Problem details: Leaving out all pictures, retype the records exactly.

━━━━━ Data listing

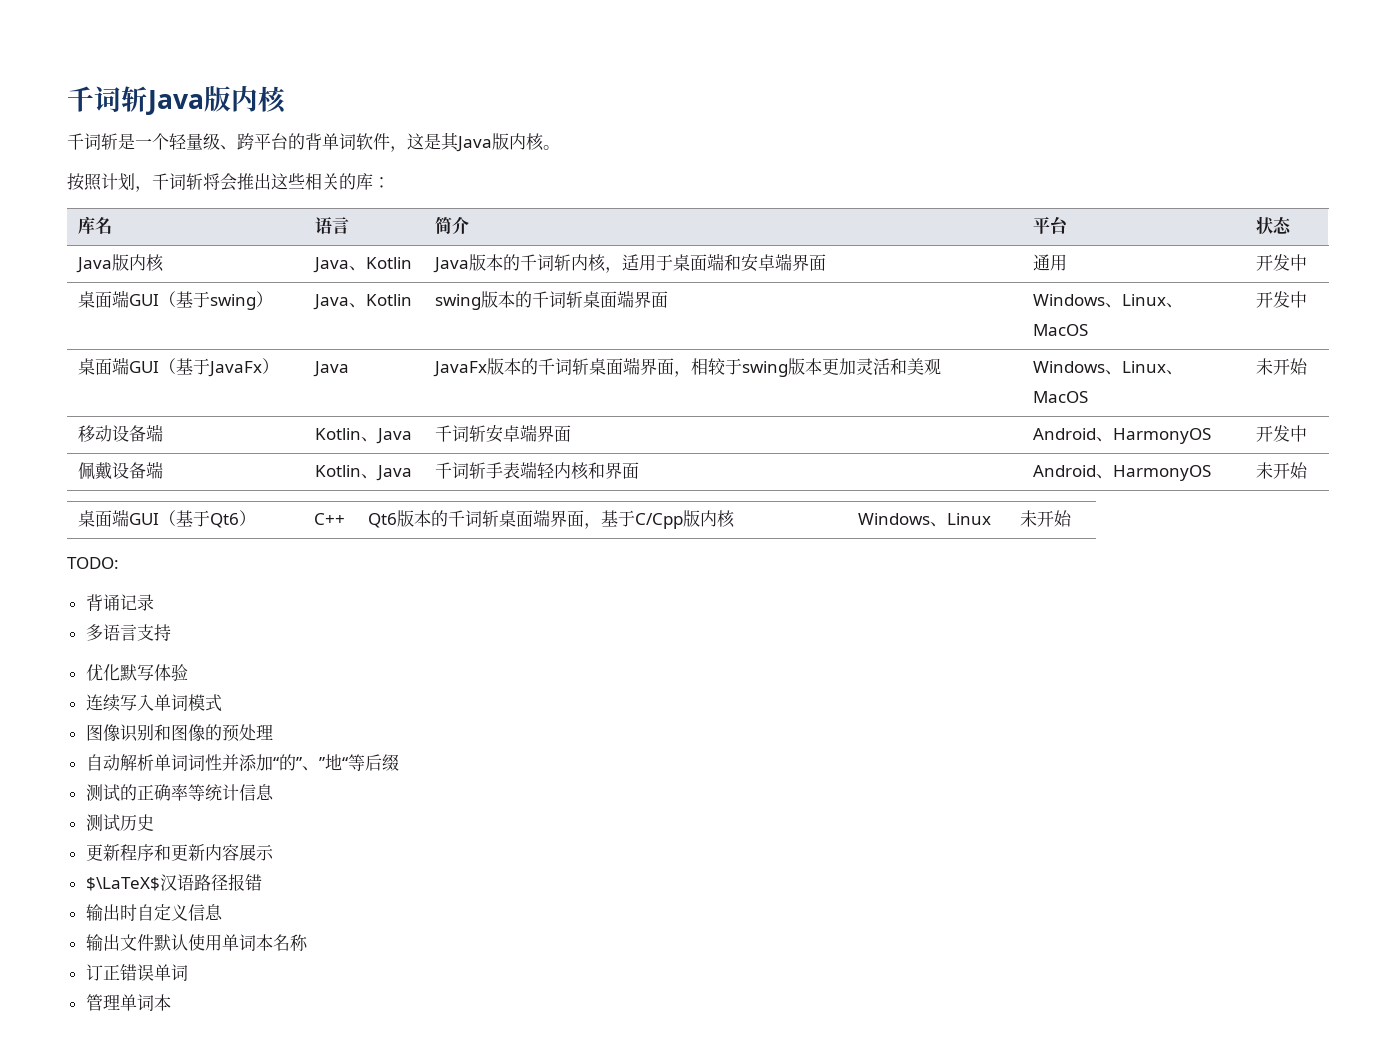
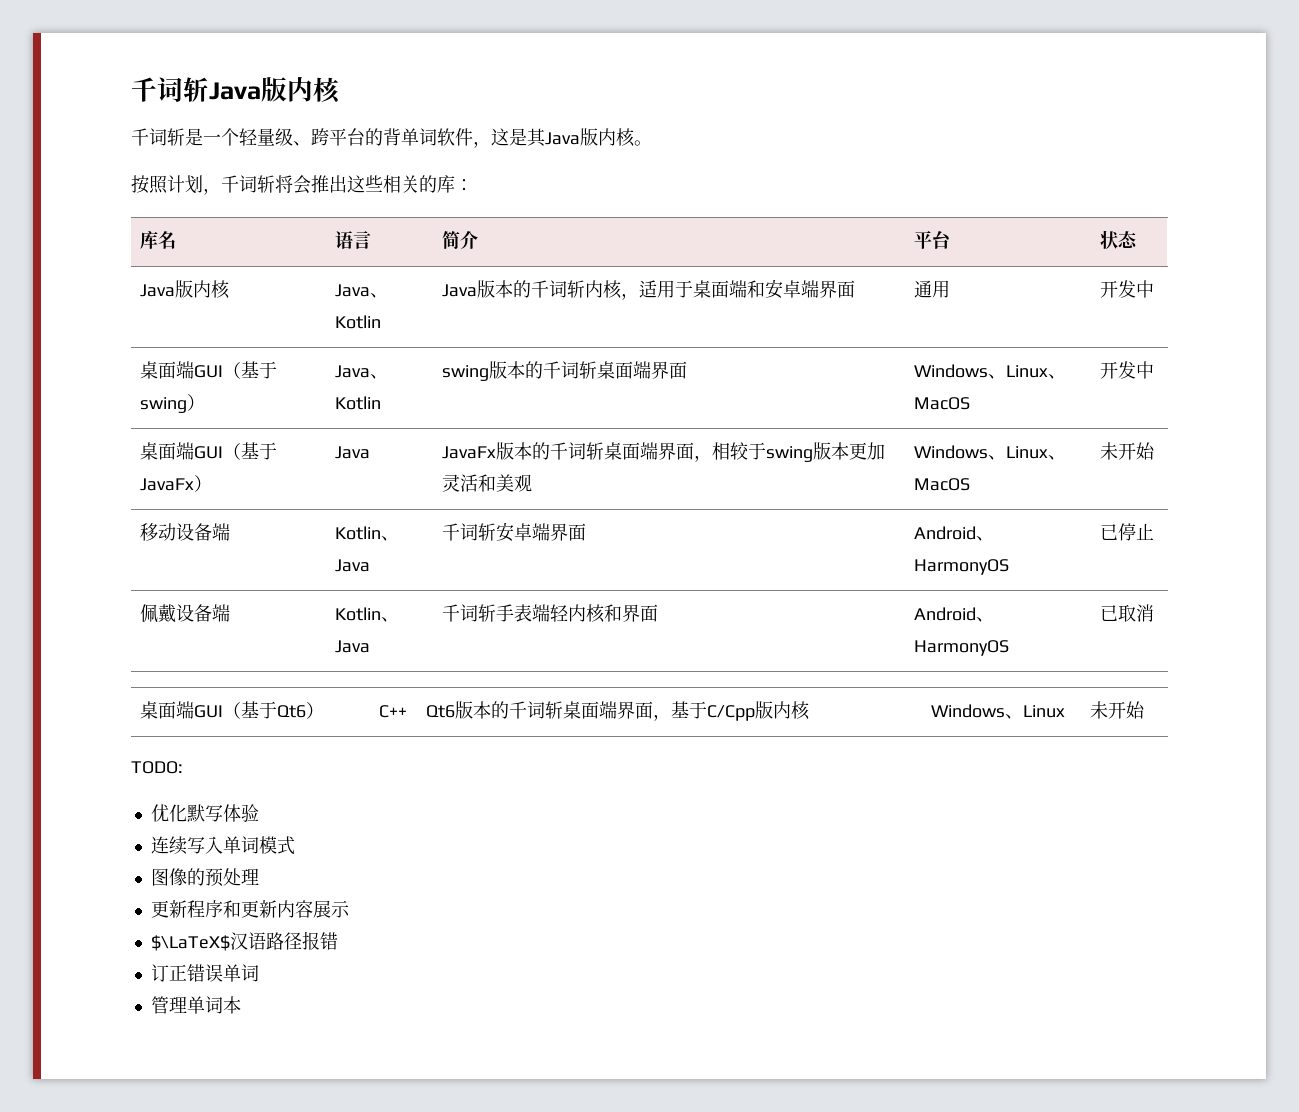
- 移动设备端 | Kotlin、Java | 千词斩安卓端界面 | Android、HarmonyOS | 开发中
+ 移动设备端 | Kotlin、Java | 千词斩安卓端界面 | Android、HarmonyOS | 已停止
- 佩戴设备端 | Kotlin、Java | 千词斩手表端轻内核和界面 | Android、HarmonyOS | 未开始
+ 佩戴设备端 | Kotlin、Java | 千词斩手表端轻内核和界面 | Android、HarmonyOS | 已取消
- 背诵记录
- 多语言支持
- 图像识别和图像的预处理
+ 图像的预处理
- 自动解析单词词性并添加“的”、”地“等后缀
- 测试的正确率等统计信息
- 测试历史
- 输出时自定义信息
- 输出文件默认使用单词本名称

━━━━━━━━━━

Answer to the exercise:
- 移动设备端 | Kotlin、Java | 千词斩安卓端界面 | Android、HarmonyOS | 开发中
+ 移动设备端 | Kotlin、Java | 千词斩安卓端界面 | Android、HarmonyOS | 已停止
- 佩戴设备端 | Kotlin、Java | 千词斩手表端轻内核和界面 | Android、HarmonyOS | 未开始
+ 佩戴设备端 | Kotlin、Java | 千词斩手表端轻内核和界面 | Android、HarmonyOS | 已取消
- 背诵记录
- 多语言支持
- 图像识别和图像的预处理
+ 图像的预处理
- 自动解析单词词性并添加“的”、”地“等后缀
- 测试的正确率等统计信息
- 测试历史
- 输出时自定义信息
- 输出文件默认使用单词本名称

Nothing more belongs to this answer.